**EXERCISE AIM**
Search the listing below for lines that hold the word "font", and report only how many there are.

**RECORDS TO PROCESS**
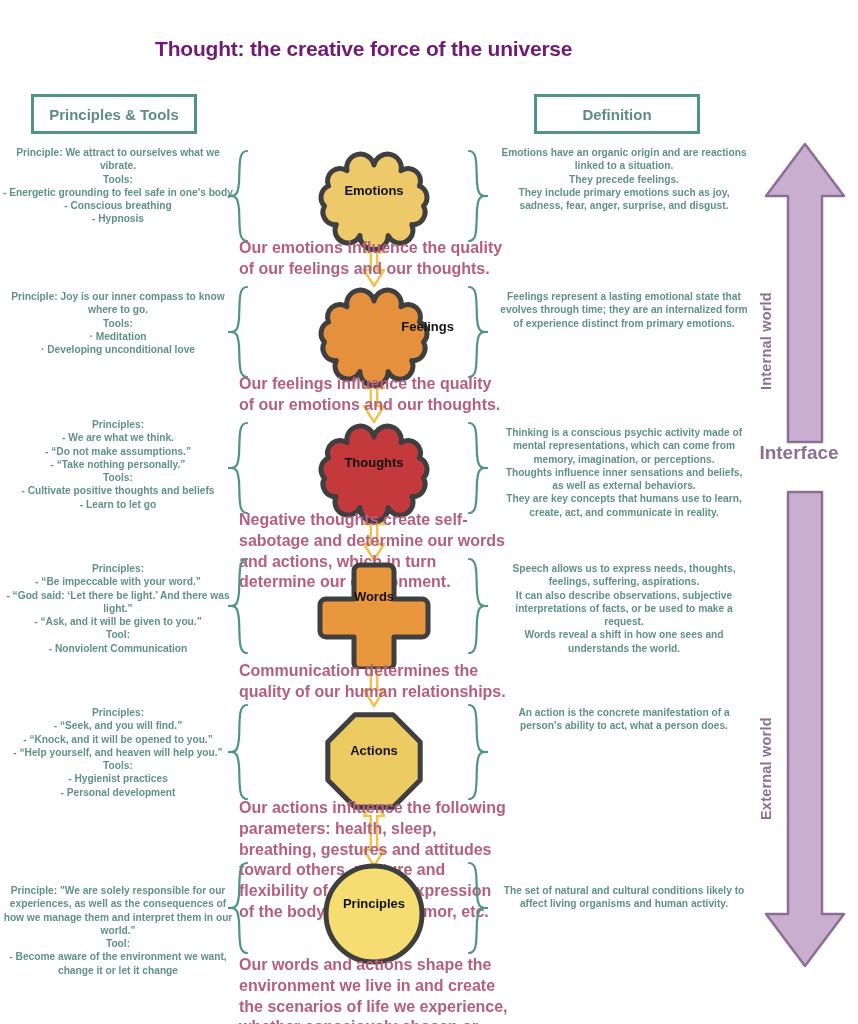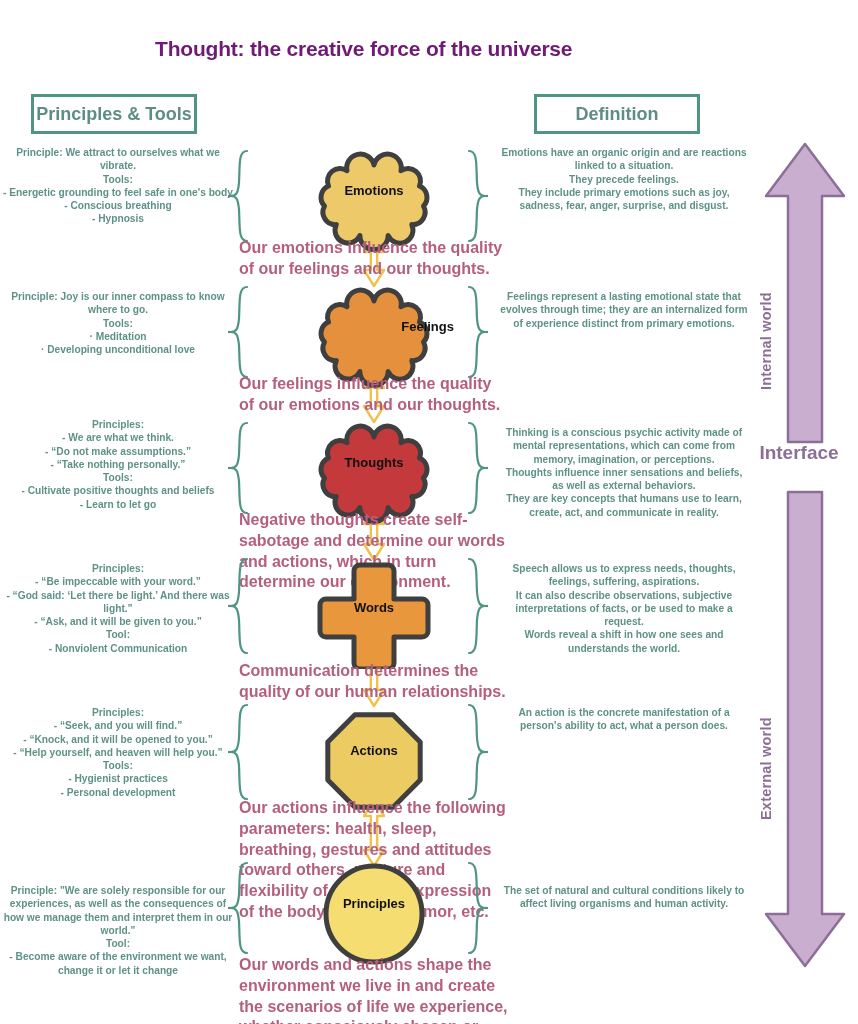--- a/index.html
+++ b/index.html
@@ -28,21 +28,21 @@
   }
 
   
   .col-header {
     position: absolute;
     border: 3px solid #4f9484;
     background: #ffffff;
     display: flex;
     align-items: center;
     justify-content: center;
-    font-size: 18px;
+    font-size: 15px;
     font-weight: bold;
     color: #5e8e83;
   }
   #header-principles { left: 31px; top: 94px; width: 166px; height: 40px; }
   #header-definition { left: 534px; top: 94px; width: 166px; height: 40px; }
 
   
   .row {
     position: absolute;
     left: 0;
@@ -261,21 +261,21 @@
       <div class="brace" style="left:228px;top:556px;">
         <svg width="22" height="100" viewBox="0 0 22 100">
           <path d="M 19 3 C 10 3 12 19.0 11 36.0 C 10 47.5 8 50.0 3 50.0 C 8 50.0 10 52.5 11 64.0 C 12 81.0 10 97.0 19 97.0" fill="none" stroke="#4f9484" stroke-width="2.2" stroke-linecap="round"></path>
           <line x1="0" y1="50" x2="4" y2="50" stroke="#4f9484" stroke-width="2.2"></line>
         </svg>
       </div>
       <div class="shape-wrap" style="top:556px;height:116px;">
         <svg width="150" height="110" viewBox="0 0 150 110">
           <path d="M 61 6 H 89 A 6 6 0 0 1 95 12 V 40 H 123 A 6 6 0 0 1 129 46 V 72 A 6 6 0 0 1 123 78 H 95 V 104 A 6 6 0 0 1 89 110 H 61 A 6 6 0 0 1 55 104 V 78 H 27 A 6 6 0 0 1 21 72 V 46 A 6 6 0 0 1 27 40 H 55 V 12 A 6 6 0 0 1 61 6 Z" fill="#e8973c" stroke="#3f3f3f" stroke-width="5" stroke-linejoin="round"></path>
         </svg>
-        <span class="shape-label" style="top:44px;">Words</span>
+        <span class="shape-label" style="top:33px;">Words</span>
       </div>
       <div class="brace" style="left:466px;top:556px;">
         <svg width="22" height="100" viewBox="0 0 22 100">
           <path d="M 3 3 C 12 3 10 19.0 11 36.0 C 12 47.5 14 50.0 19 50.0 C 14 50.0 12 52.5 11 64.0 C 10 81.0 12 97.0 3 97.0" fill="none" stroke="#4f9484" stroke-width="2.2" stroke-linecap="round"></path>
           <line x1="19" y1="50" x2="22" y2="50" stroke="#4f9484" stroke-width="2.2"></line>
         </svg>
       </div>
       <div class="side-text right-text" style="top:562px;">Speech allows us to express needs, thoughts, feelings, suffering, aspirations.
 It can also describe observations, subjective interpretations of facts, or be used to make a request.
 Words reveal a shift in how one sees and understands the world.</div>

**WRITTEN RESPONSE**
3